Each word in the data below should be copied exactly; the images should not.

§ **Supplied information**:
>>
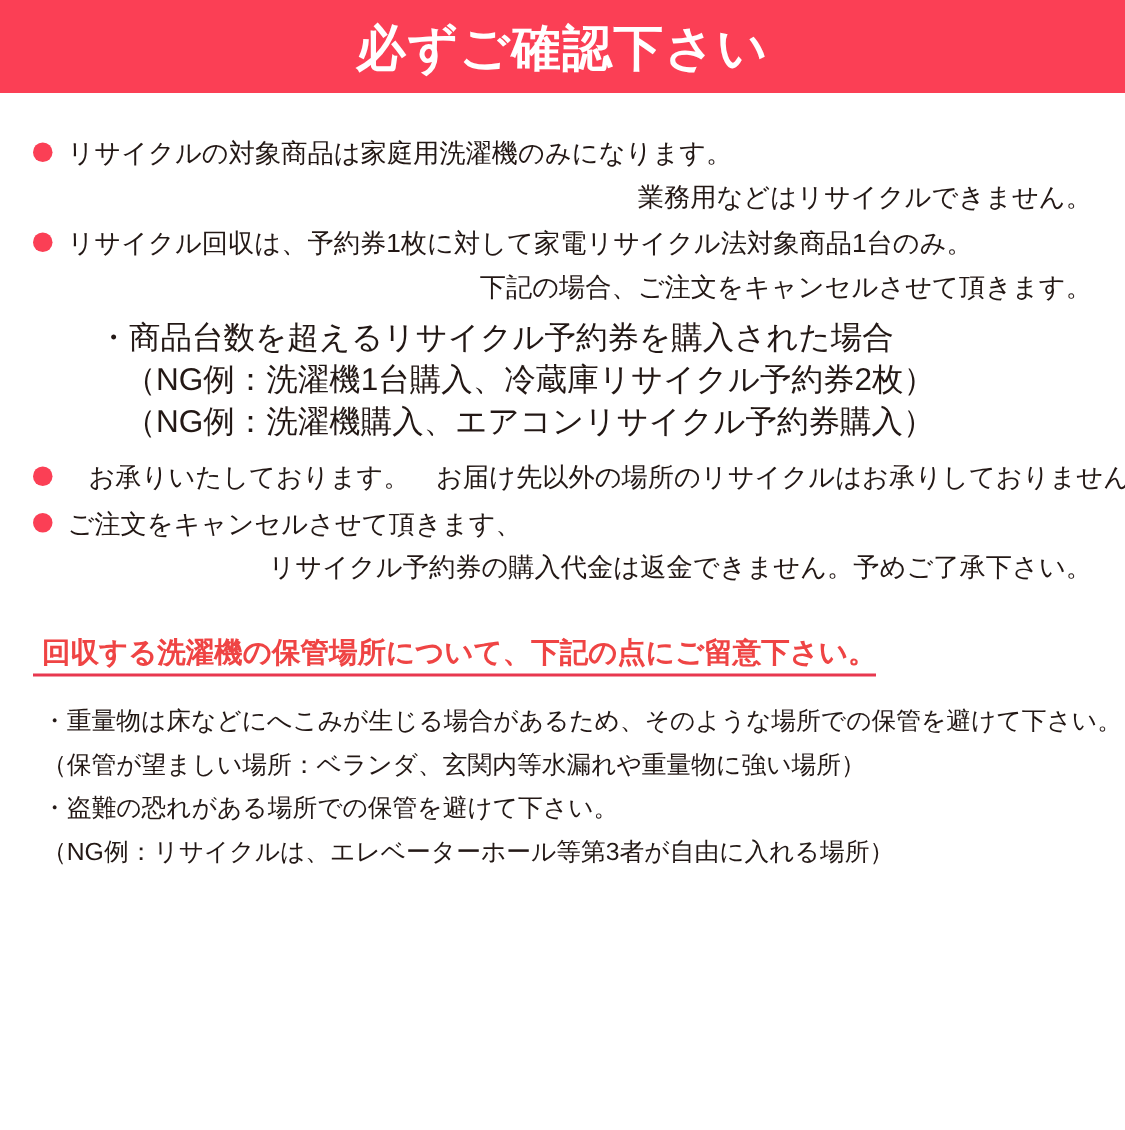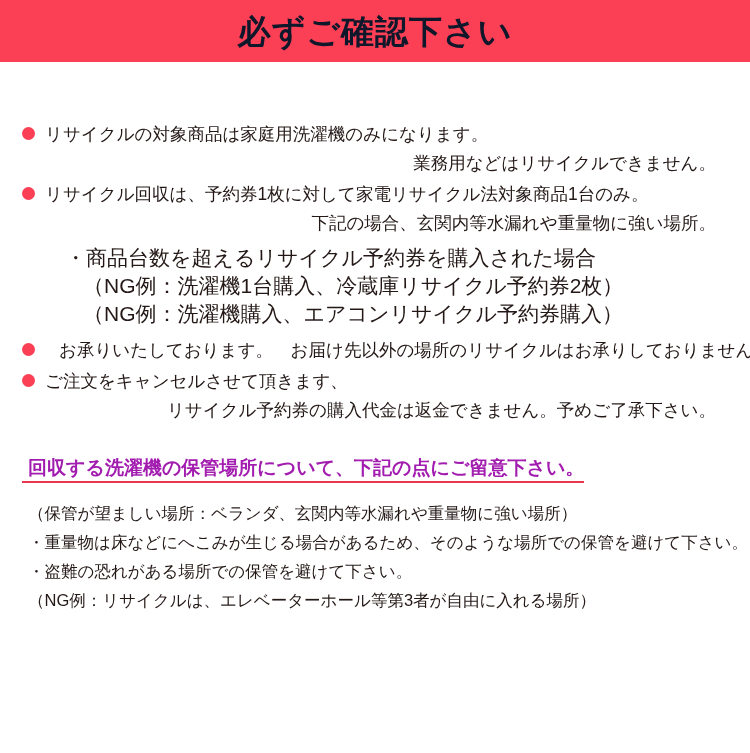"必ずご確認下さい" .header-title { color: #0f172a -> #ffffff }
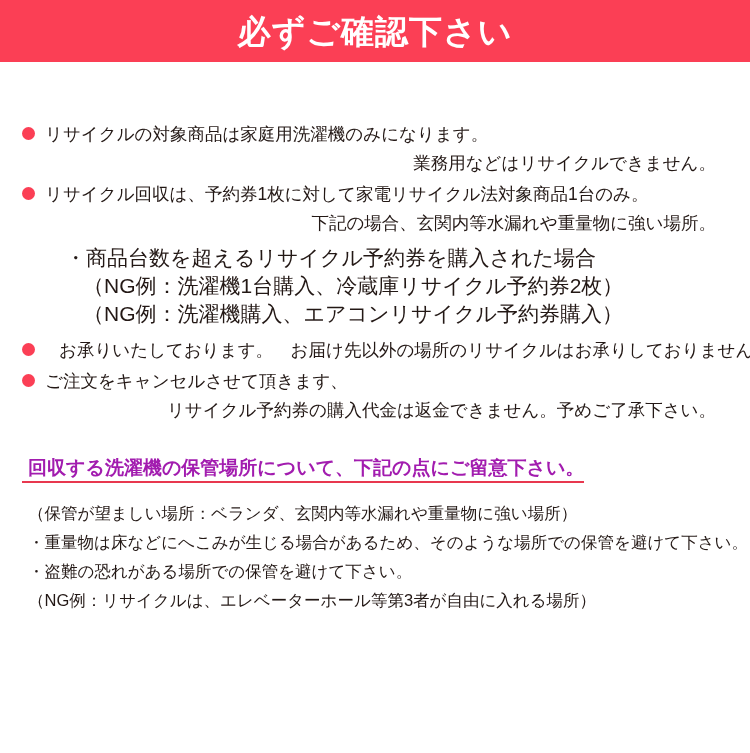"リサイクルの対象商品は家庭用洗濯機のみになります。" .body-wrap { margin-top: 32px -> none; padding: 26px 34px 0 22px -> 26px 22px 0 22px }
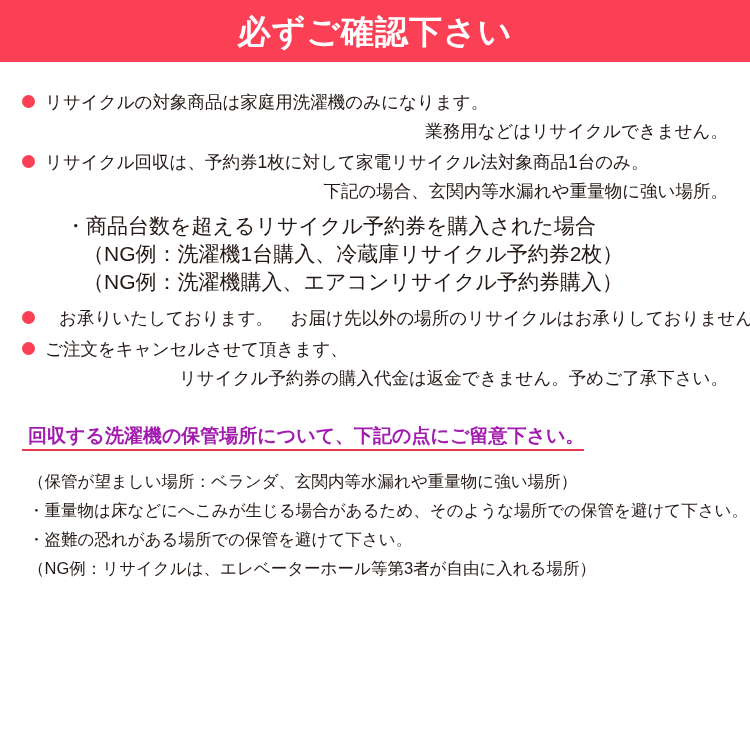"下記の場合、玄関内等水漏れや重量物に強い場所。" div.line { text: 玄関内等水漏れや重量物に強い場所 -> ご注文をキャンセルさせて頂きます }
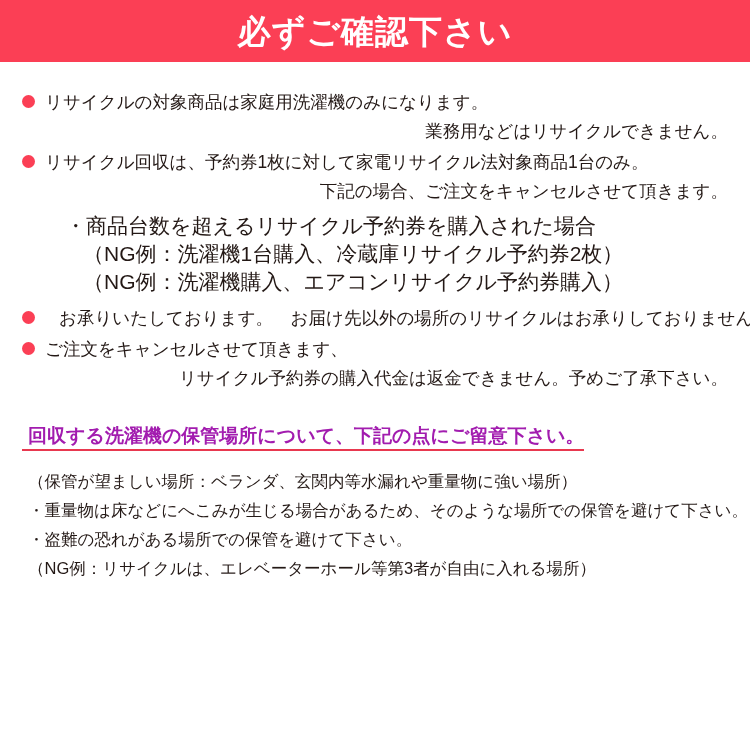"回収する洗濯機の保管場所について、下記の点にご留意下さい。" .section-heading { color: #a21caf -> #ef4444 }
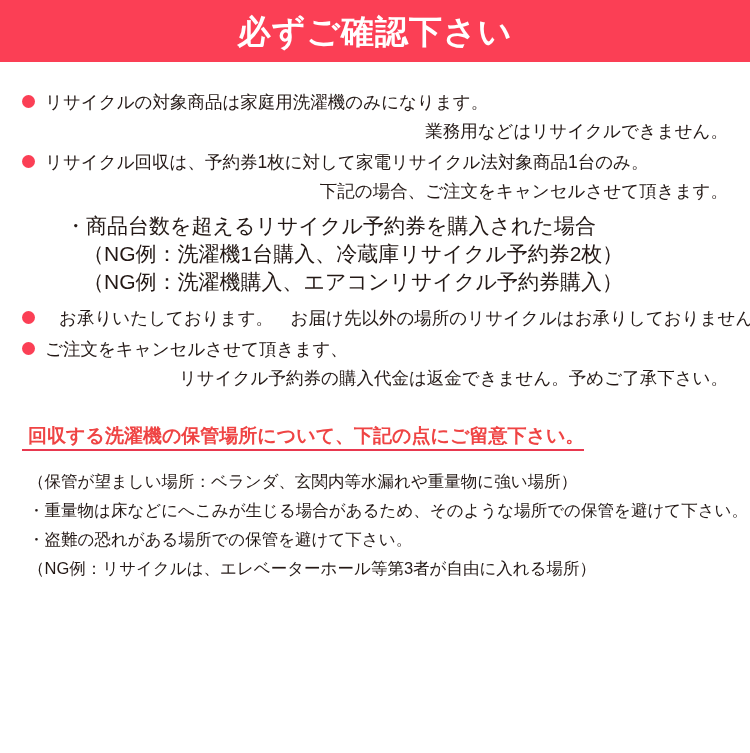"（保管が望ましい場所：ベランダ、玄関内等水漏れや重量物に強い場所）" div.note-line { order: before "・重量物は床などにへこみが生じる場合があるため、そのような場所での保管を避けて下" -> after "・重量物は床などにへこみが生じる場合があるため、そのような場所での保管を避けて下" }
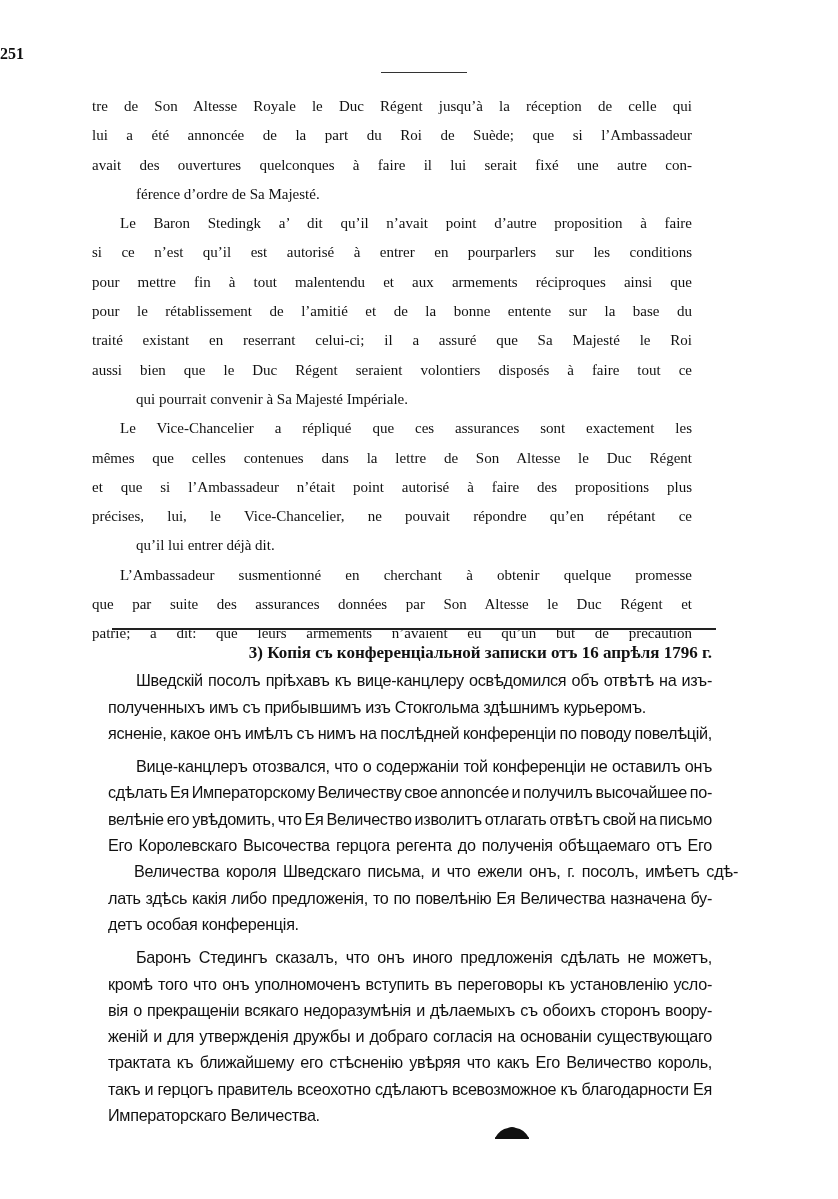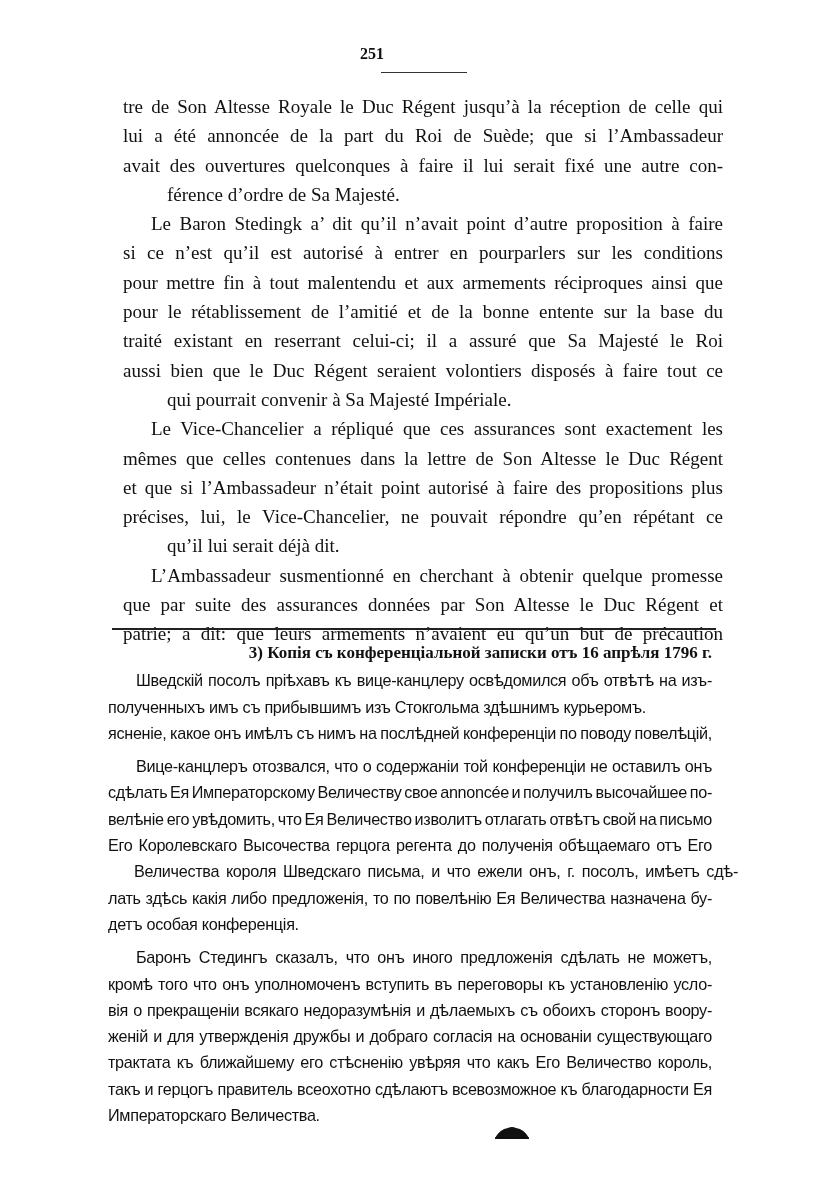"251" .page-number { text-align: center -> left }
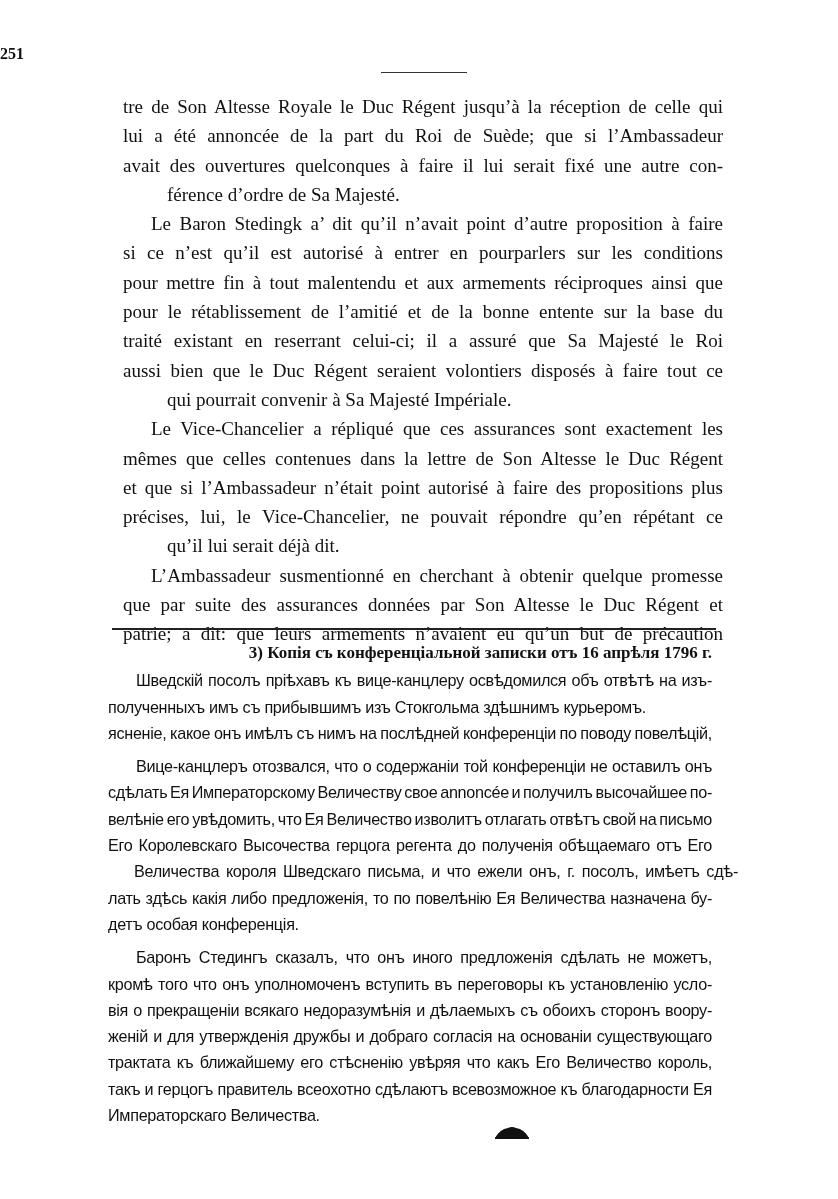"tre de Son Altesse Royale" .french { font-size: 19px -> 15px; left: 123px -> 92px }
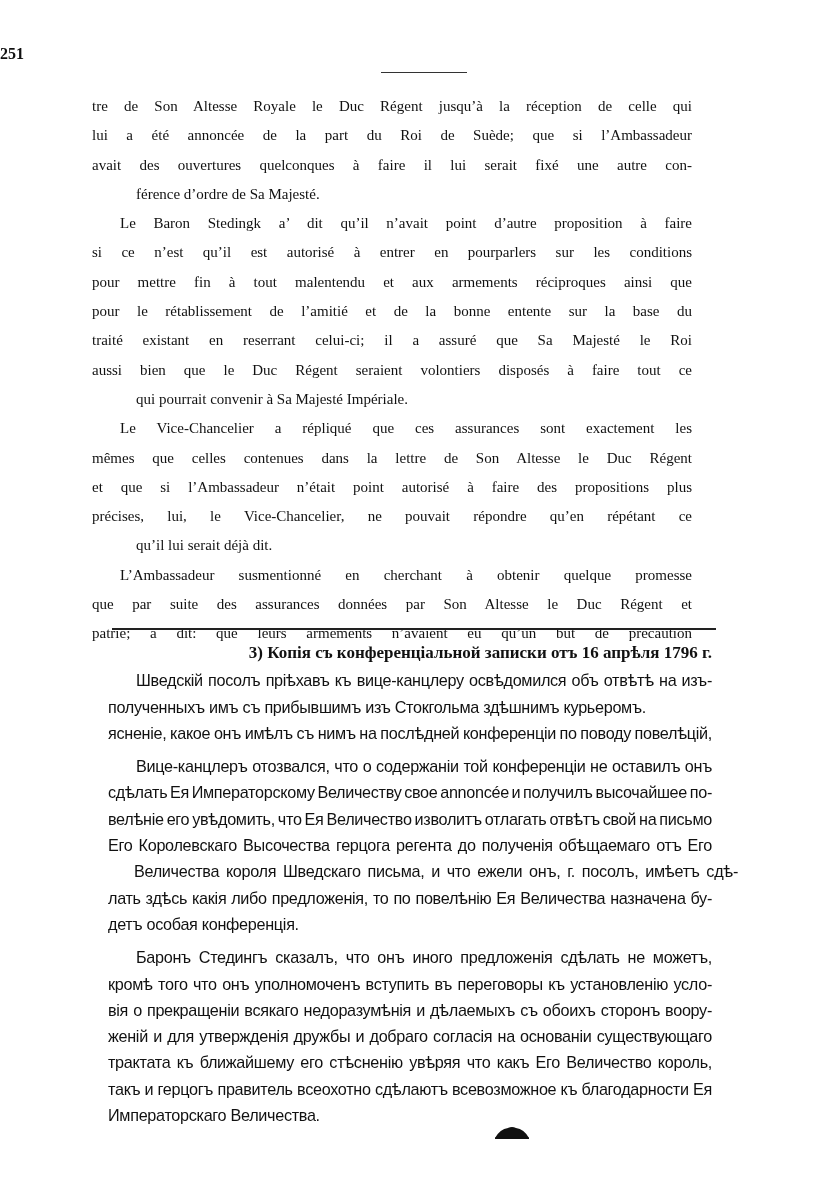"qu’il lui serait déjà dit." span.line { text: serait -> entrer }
<<
§ **Response below**:
"必ずご確認下さい" .header-title { color: #0f172a -> #ffffff }
"リサイクルの対象商品は家庭用洗濯機のみになります。" .body-wrap { margin-top: 32px -> none; padding: 26px 34px 0 22px -> 26px 22px 0 22px }
"下記の場合、玄関内等水漏れや重量物に強い場所。" div.line { text: 玄関内等水漏れや重量物に強い場所 -> ご注文をキャンセルさせて頂きます }
"回収する洗濯機の保管場所について、下記の点にご留意下さい。" .section-heading { color: #a21caf -> #ef4444 }
"（保管が望ましい場所：ベランダ、玄関内等水漏れや重量物に強い場所）" div.note-line { order: before "・重量物は床などにへこみが生じる場合があるため、そのような場所での保管を避けて下" -> after "・重量物は床などにへこみが生じる場合があるため、そのような場所での保管を避けて下" }
"251" .page-number { text-align: center -> left }
"tre de Son Altesse Royale" .french { font-size: 19px -> 15px; left: 123px -> 92px }
"qu’il lui serait déjà dit." span.line { text: serait -> entrer }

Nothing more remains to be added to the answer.